REQUIRED ACTION:
Please reproduce the line containing "customer number: K2319 -> K2314" and every line after it in the records below, exactly and with nothing else.

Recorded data

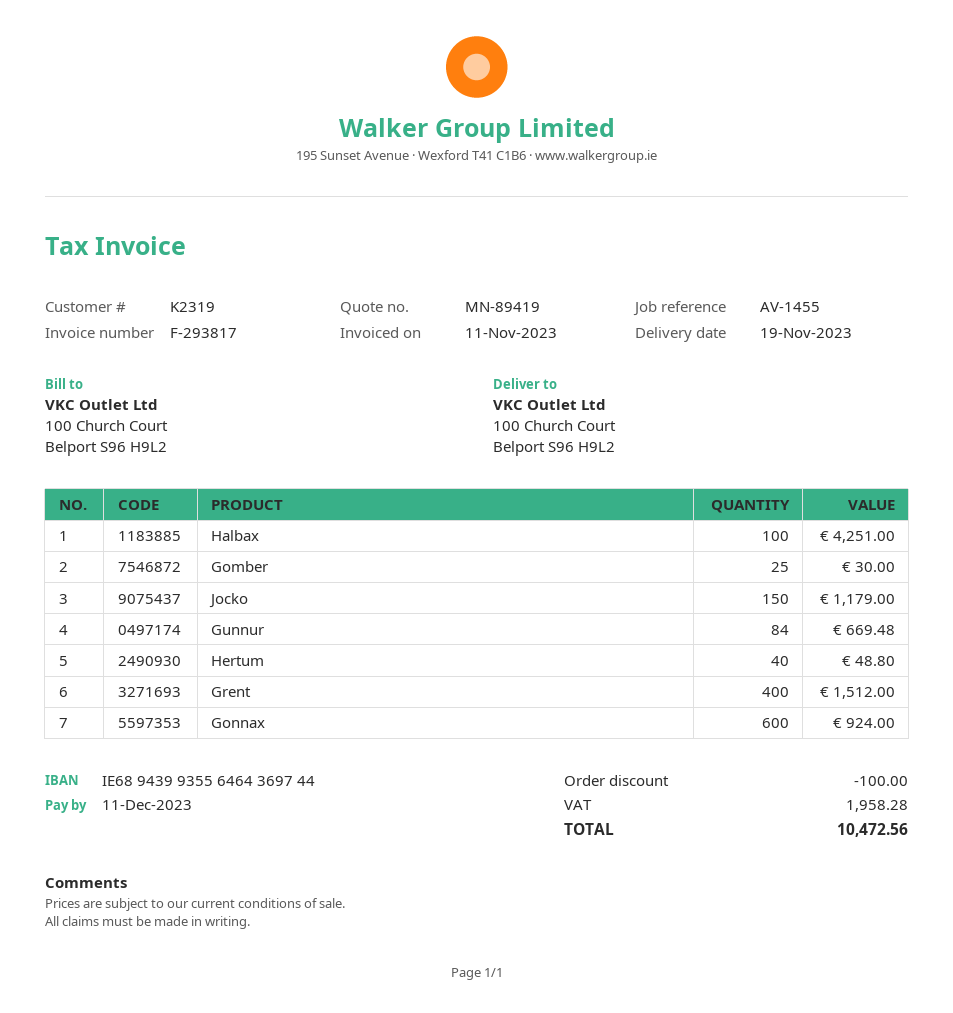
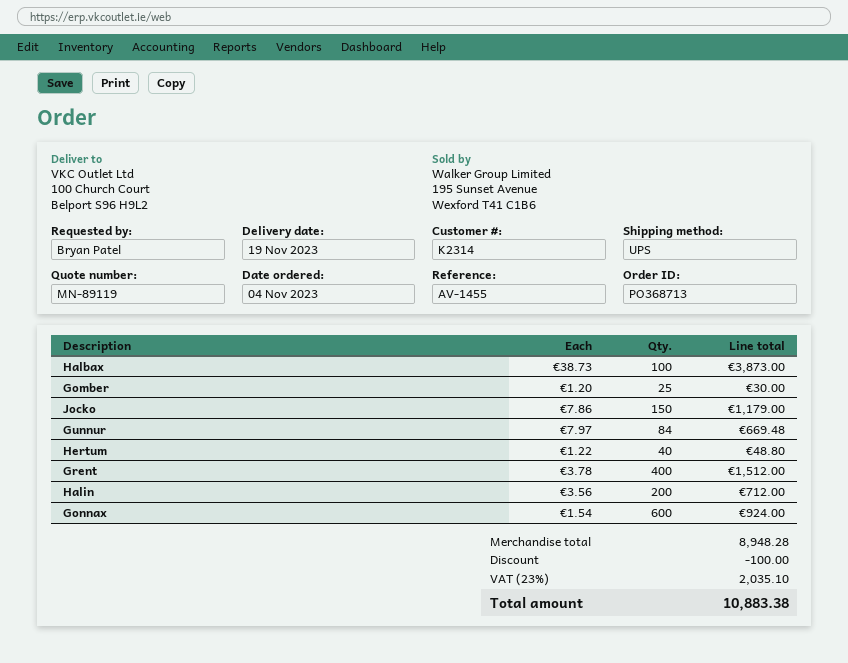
quote number: MN-89419 -> MN-89119
customer number: K2319 -> K2314
Halbax: 100 for 4251.00 -> 100 for 3873.00
Halin: none -> 200 for 712.00
tax: 1958.28 -> 2035.10
total: 10472.56 -> 10883.38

WRITTEN ANSWER:
customer number: K2319 -> K2314
Halbax: 100 for 4251.00 -> 100 for 3873.00
Halin: none -> 200 for 712.00
tax: 1958.28 -> 2035.10
total: 10472.56 -> 10883.38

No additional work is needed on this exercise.